The old name of Aosta, “Augusta Pretoria”, reveals that it was founded by Romans (in 25 B.C.) and the Arch of Augustus, the Porta Praetoria, the theatre, and the town walls are the main monuments of that Roman city that have survived .
There are also remarkable Medieval ruins, such as the Collegiate Church of Saint Orso, a monumental structure that characterizes the city with its decorated Romanesque cloister.
Another remarkable monument is the city’s Cathedral, dedicated to Santa Maria Assunta: it embraces sixteen centuries of history and art that you can visit thanks to the archaeological site below the floor.

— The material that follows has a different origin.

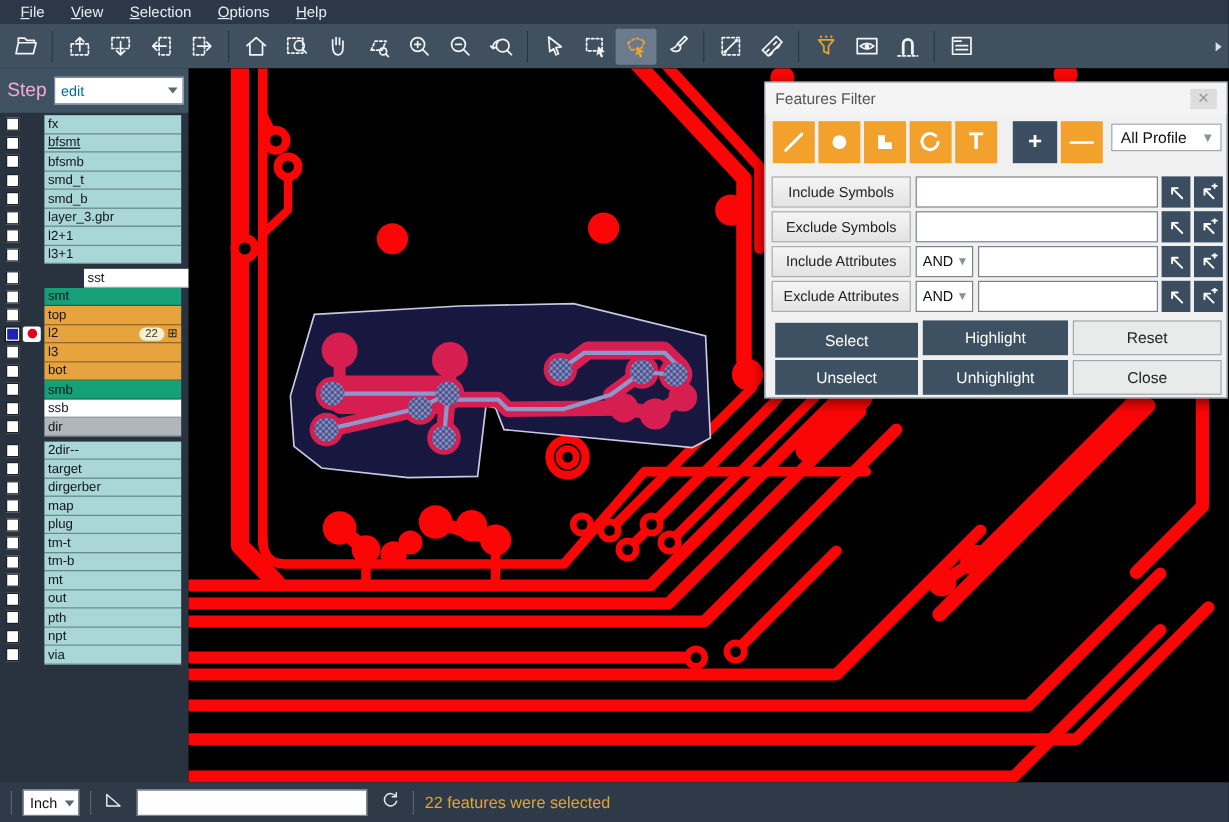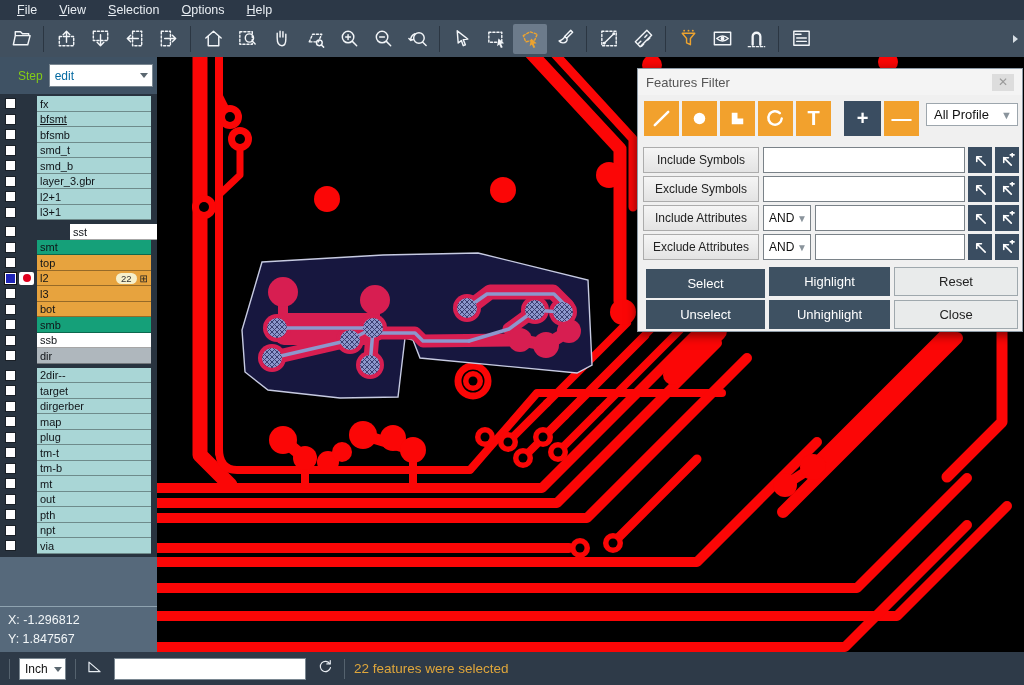"Step" #step-label { color: #84cc16 -> #f9a8d4; font-size: 12px -> 16px; margin: 0 6px 0 14px -> 0 6px 0 2px }
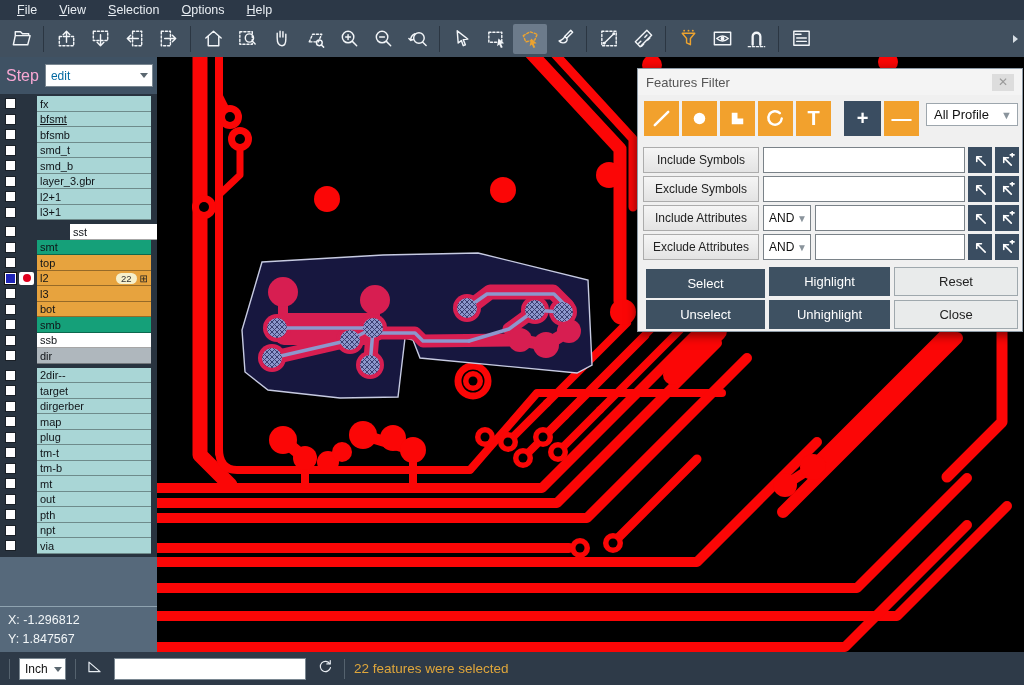"X: -1.296812" div { html: <div> <div> <div>X: -1.296812</div> <div>Y: 1.847567</div> </div> </div> -> none }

Another charming tract is the Pierre Taillée stretch, beyond Runaz, in the direction of the Little St. Bernard Pass. Here the stone has been cut in order to create a passage in the narrow gully, and there are many rather reckless structures spanning the gorge. In Italian this is often referred to as the “Northwest Passage”, and indicates that the province of Aosta has been one of the most important transit points in Europe for centuries.
The Via Francigena path branched off from the trail on the Great St. Bernard Pass, and was even used by Napoleon’s army in May 1800. It was also the route for pilgrims to reach Rome.
The path to the pass starting from the small village of Saint-Rhemy, on foot, by mountain bike, or on horseback -following the Napoleonic road- is charming and is an enchanting excursion, a real trip back in time.
Also on the pass and open to the public are the Chanousia botanical gardens.
On the way to Aosta, it is well worth visiting the various manieri valdostani (country houses), which make the landscape even more evocative.